Ohh beee! Rahatlamıştık toplum olarak. Eğirdir'de, Genelkurmay Başkanı'nın G-3 piyade tüfeğiyle yapılan atışlardan geriye kalan iki boş kovanı hatıra olarak cebine koyan Cemil Çiçek'e hitaben yaptığı “Aman dikkat et, iyi sakla, Ergenekon'dan içeri girersin” esprisine Başbakan Yardımcısı'nın verdiği yanıta nihayet ulaşmıştık...

Cevabı hemen aktarayım da merakı giderilmeyen kalmasın: “O saklayana göre değişir.”

Bu arada, Çiçek'in hatıra kovanları AK Parti MYK toplantısına taşıdığı bilgisi de dolaşıyor ortada. Bilinmez, belki de parti yönetiminde gerçekleştirilen son “nöbet değişimi” bu kovanların toplantıda yol açtığı gergin havanın bir sonucudur...

Belki de yanılıyorumdur bilemem; ama aklınızdan şu değerlendirmenin geçtiğini sanıyorum: Başbakan Yardımcısı yerden boş kovan mı toplarmış? Genelkumay Başkanı, “asrın davası”(!) olarak nitelenen bir davayı espri konusu mu yaparmış? “O saklayana göre değişir” şeklindeki cevap ne kadar de münasebetsizmiş...
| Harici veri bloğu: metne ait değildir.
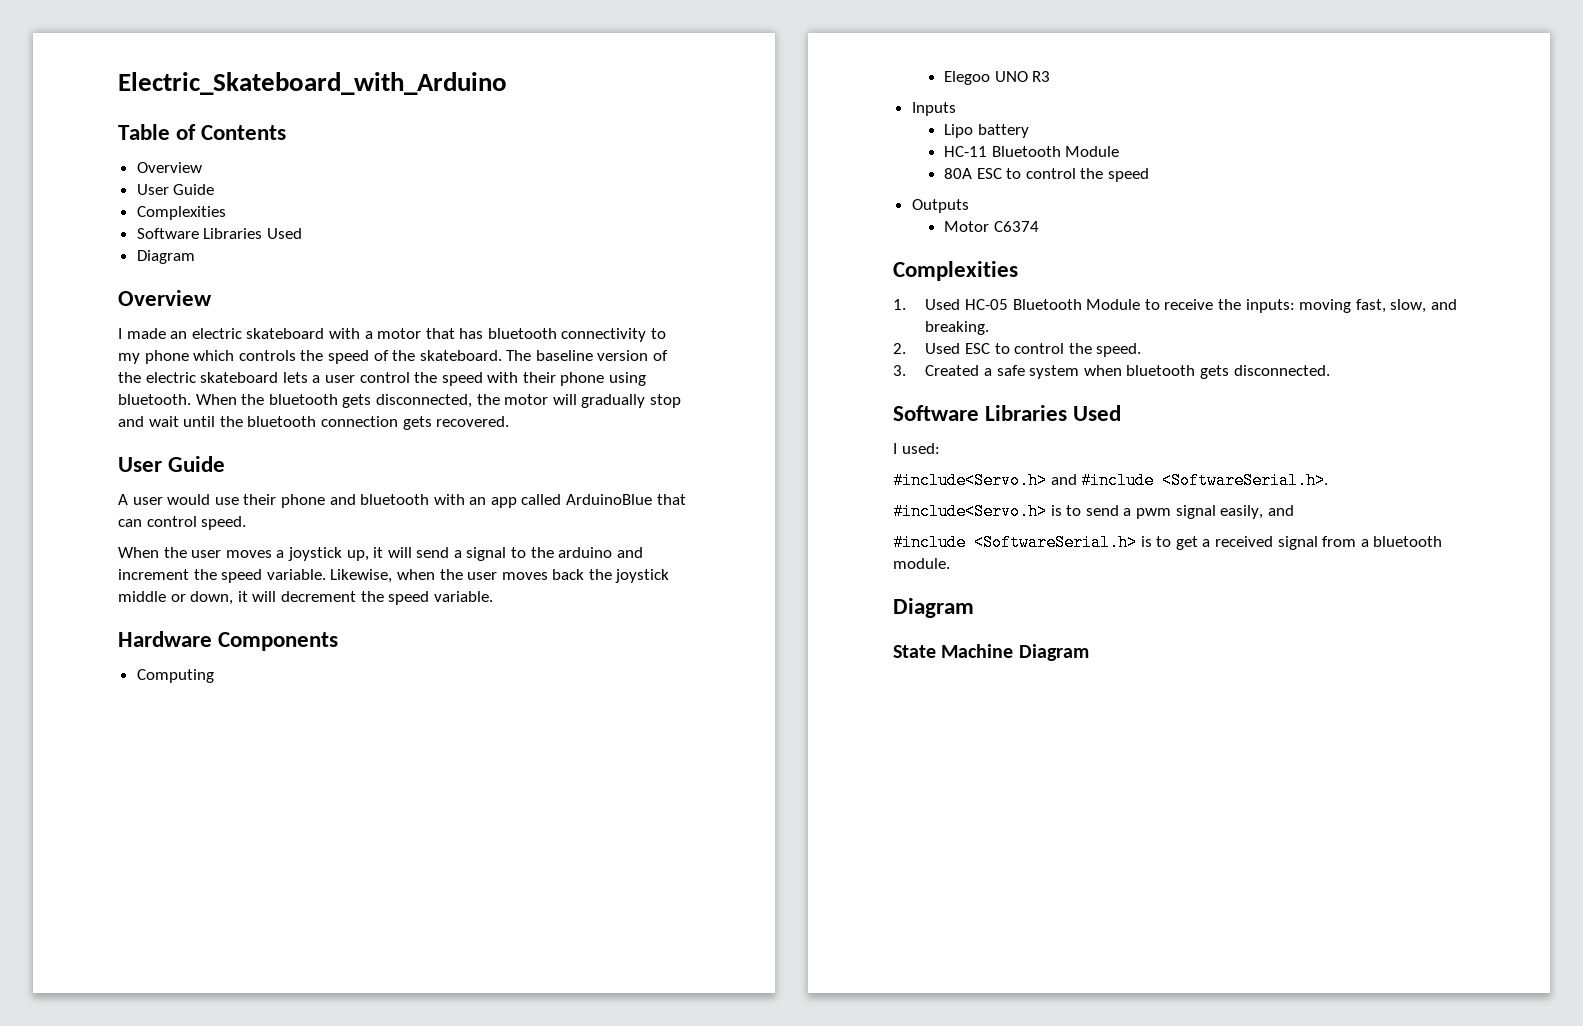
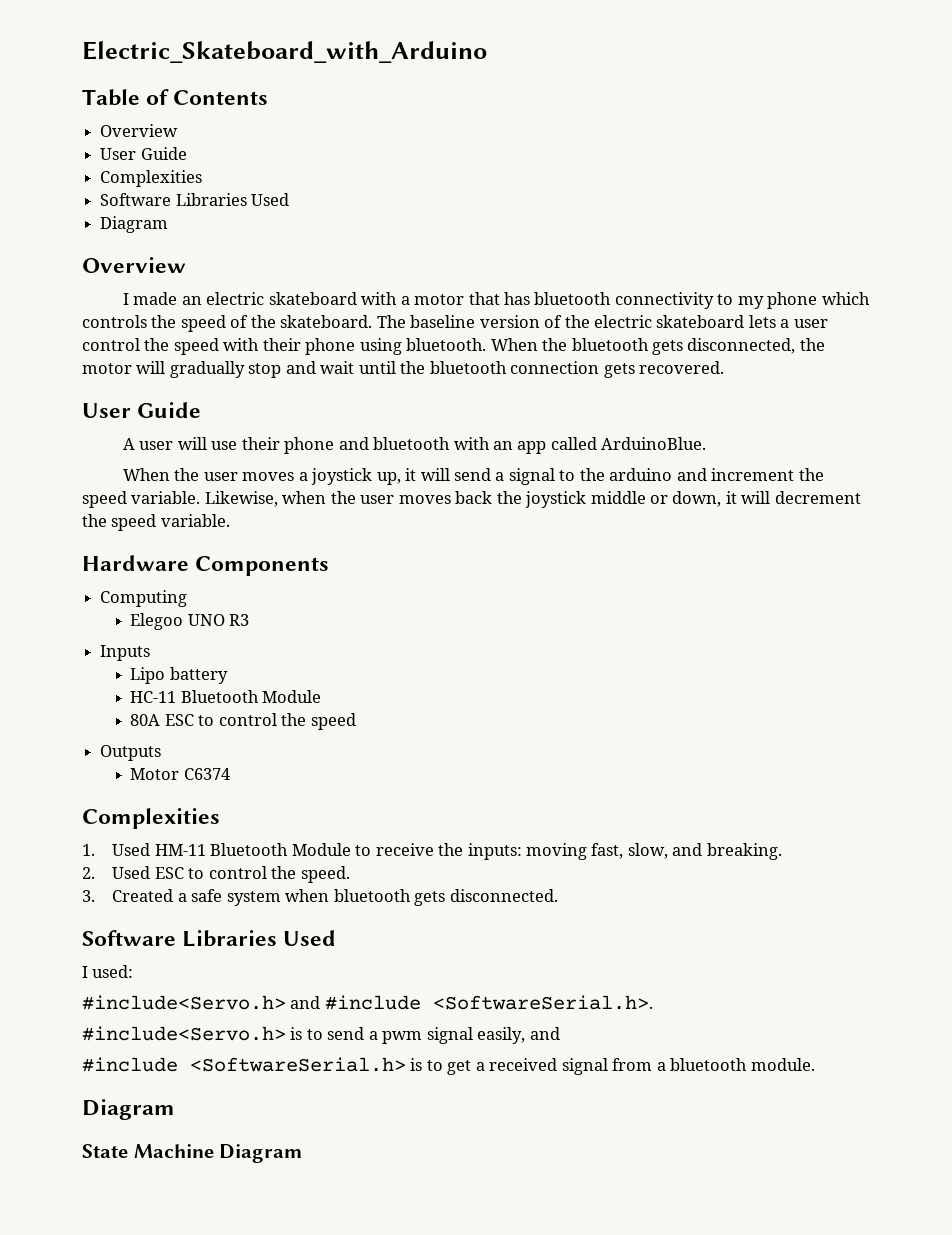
[167,494,211,505] would -> [177,437,207,450] will
[566,494,686,505] [118,516,247,530] ArduinoBlue that can control speed. -> [601,437,707,450] ArduinoBlue.
[965,299,1009,310] HC-05 -> [154,844,206,856] HM-11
Eğirdir'den gelen haberler içinde bir tanesi var ki, eminim büyük çoğunluğunuz karşılaşmadınız. Bu haberi-bilgiyi Başbakan'ı bugünlerde yere göğe koyamayan bir köşe yazarı veriyor. Okuyoruz:

“Başbakan Eğirdir'de komando timi karşısında... Komandolardan birinin önünde, onun ellerine bakıyor... Askerin elleri yara bere içerisinde... Başbakan 'eğitime' bağlıyor, komandoya ellerini işaret ederek ve samimi bir tebessümle soruyor: -Çalılardan mı oldu?

Komando da aynı samimi tebessümle cevap veriyor... – Taş, çalı, diken fark etmez abi!... (...) Yani Tayyip Erdoğan'ın halk tipi imajı... Başbakan bu 'abi' tepkisinden çok memnun oluyor...”

Ne dersiniz, Başbakan bu tepkiden memnun olmuş mudur?

Sanmıyorum doğrusu... Sanmıyorum, çünkü komandonun ağzından çıktığı iddia edilen bu sözler, bir başbakanı değil memnun etmek, tam tersine yasa boğacak nitelikte sözlerdir. Başbakan'ın “halk adamı” imajı, resmi karşılamalarda askerlerin kendisine “abi” olarak seslenmelerine neden olmaya başlamışsa bu imajdan tez elden vazgeçmek gerekmez mi?

Başbakan ve komando arasındaki bu diyalog -büyük ihtimalle- gerçekleşmemiştir. Ama burada bizim açımızdan önemli olan husus, Başbakan'ın son açıklamalarıyla bayram etmeye başlayanların övgü düzeyini nereye kadar indirdiklerinin net bir fotoğrafına ulaşmamızdır.

Ne dersiniz, Başbakan bu övgülerden memnun mudur?

Yazıyı yine aynı övgücünün şu satırlarını da aktararak bitirelim:

“Başbakan'ın 'Tek vatan, tek millet, tek bayrak' sözlerine ayaklanan, isyan çağrısı yapan elbette ki 'beğenmiyorsa kendisine başka bir yer arasın' bu ülkenin kardeşliği üzerinde tepinmeyi sürdürmesin... Bu gerçeği dillendirdi diye Başbakan'ı 'Kürt düşmanı' ilan etmenin altındaki hesaplar iyice kavranmalıdır. Bu hesaplar o kadar ince ki; Başbakan'ın sırtında mevzilenen Brütüs sayısından işin vahameti okunabiliyor!..”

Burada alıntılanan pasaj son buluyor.